Linux and a little rant

Allow me to start with the rant bit first. I took my first steps in the world of Linux around 1993, 1994. Back then, Linux was still pretty new and very few distributions existed. Debian just spawned into life. RedHat wouldn’t come to life until mid 1995. There were no big Internet forums or user communities. Most people using Linux were computer engineers that knew how to build a Linux system from scratch and didn’t take newbie kid questions all too well. N00b questions were typically quickly and swiftly dealt with by a grump “RTFM” and you were left to do a lot of reading and figuring it out yourself. None to hold your hand and do the hard work for you. Annoying at times, but when you did figure it out it gave you a real sense of accomplishment. This is how I learned my way around Linux.

Fast forward to today, and you have hundreds of distributions. Some are touted as ‘beginner distros’, others as ‘advanced distros’. Let me shoot that down immediately. There are only user-friendly distros and user-unfriendly distros. Some extremely user-unfriendly. Functionally, they can all to the same. There is not some magical advanced functionality in these so-called ‘advanced distros’ not available in the ‘beginner distros’. The only difference between the two is that the ‘beginner’ distros are as easy to initially set up and run as your typical Windows or MacOS install and don’t offer too many customization choices to confuse you and provide you with a default set of applications you may or may not use, to get you started, while the ‘advanced’ distros pretty much require you to be a masochist and think and decide about every step. Once they are up and running, they work pretty much the same and can do the same. There is literally nothing one of these ‘advanced’ distros can do you cannot also do on one of these ‘beginner’ distros.

This gets me to the users… Some of these ‘advanced’ distro users feel they are sooo smart. They consider everybody that uses a ‘beginner’ distro to be a n00b that should be pitied as they cannot begin to grasp the advancedness of their knowledge and their choice of distribution. This holds particularly true to a significant portion of the Arch Linux community. They think they are so smart for using a distribution that only installs a basic system and dumps you to the command-line so you can use their package manager to install the stuff you actually want on your system. Don’t get me wrong, it is a very valid philosophy that avoids cluttering up your disk with GB’s of stuff you’re never going to be looking at. But it is not advanced.

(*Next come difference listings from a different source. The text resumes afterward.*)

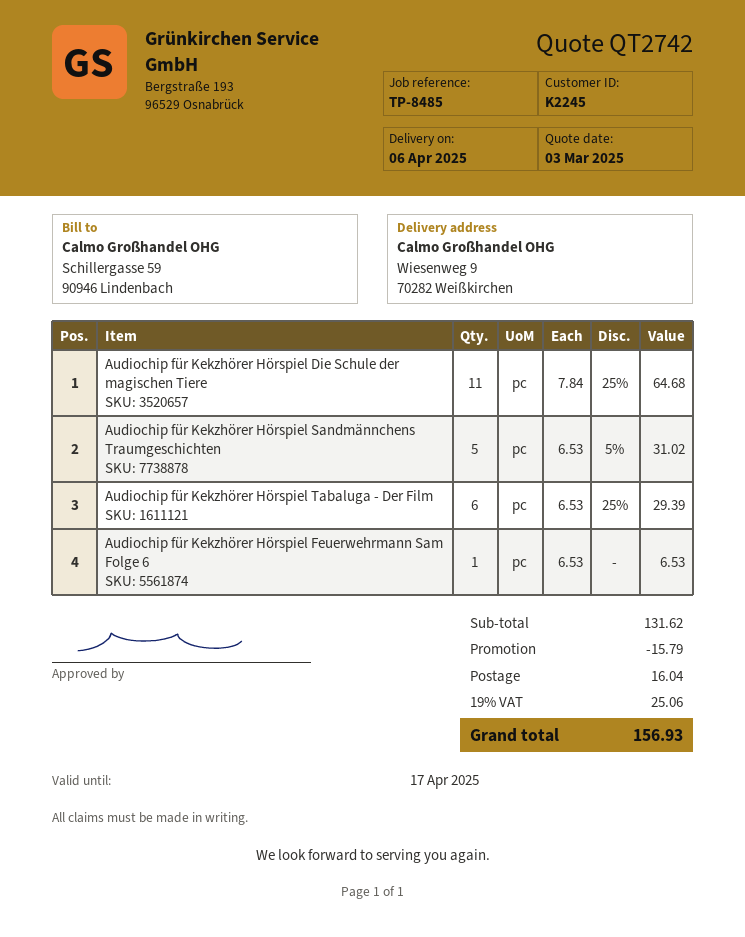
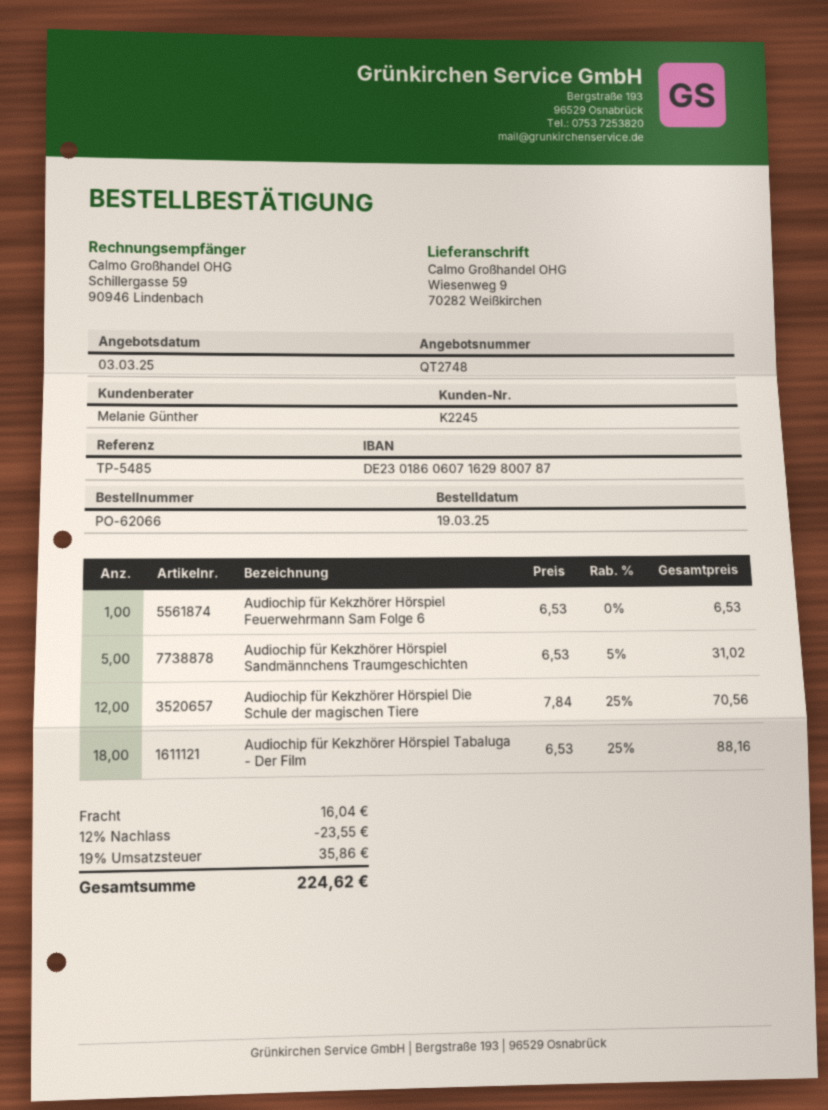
quote number: QT2742 -> QT2748
reference: TP-8485 -> TP-5485
Audiochip für Kekzhörer Hörspiel Die Schule der magischen Tiere: 11 x 7.84 - 25% = 64.68 -> 12 x 7.84 - 25% = 70.56
Audiochip für Kekzhörer Hörspiel Tabaluga - Der Film: 6 x 6.53 - 25% = 29.39 -> 18 x 6.53 - 25% = 88.16
discount: 15.79 -> 23.55
tax: 19% = 25.06 -> 19% = 35.86
total: 156.93 -> 224.62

Back in the day, you had to download the sources for just about everything because if you wanted something that wasn’t installed by default, it probably didn’t have a binary available for your system. You’d have go through the documentation, find and fix all the dependencies yourself (often also by compiling and installing the right versions, in order) and then compile your application from source, hoping it actually would compile without errors you’d then have to debug and fix before trying again. And when it was finally installed, it probably didn’t work until you build your configuration files manually.

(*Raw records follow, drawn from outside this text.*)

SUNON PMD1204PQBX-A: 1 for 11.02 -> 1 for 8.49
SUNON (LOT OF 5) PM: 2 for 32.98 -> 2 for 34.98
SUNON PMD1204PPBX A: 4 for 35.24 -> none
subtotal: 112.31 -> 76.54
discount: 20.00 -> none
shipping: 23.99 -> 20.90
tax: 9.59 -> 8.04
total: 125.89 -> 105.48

Telling a package manager which software you want to install only for the package manager to download it for you from a central repository, fix any dependencies automatically and install your selected package so it works is not anything advanced. It’s just manual work. It’s typing dumb commands on the command prompt. It does not make you some Linux Guru. It doesn’t even give you any usable extra knowledge. If you enjoy doing things that way, all the more power to you. But don’t be some cocky arrogant SOB that belittles others for not wanting to do that. It doesn’t make your install better, just leaner, it doesn’t make you smarter and behaving like that only makes you a prick.

There are a lot of people that have heard enough about Linux to be curious and wanting to try it, that are permanently put-off by the arrogance and belittlement of the Linux community. People should try to remember they too had to learn at some point and realize there are no stupid questions, only stupid answers. More competition means more and better choices for us as users, but for that to happen new users that are willing to learn something new should be encouraged, not belittled for being new and put down until they give up to never return.

If you want to try Linux, just do it. Pick a distro you like and stick with it. Don’t be fooled into believing the nonsense about beginner and advanced distributions, thinking at some point you need to upgrade to get a more advanced version. They can all be customized to look like whatever you want, they can all have the same functionality, there is not a single one that is better than the rest. There is only personal preference of the users using them. That’s not to say it cannot be fun to do some distro hopping to find the one that really suits you. Just as long as you remember its preference, not functionality that makes the difference.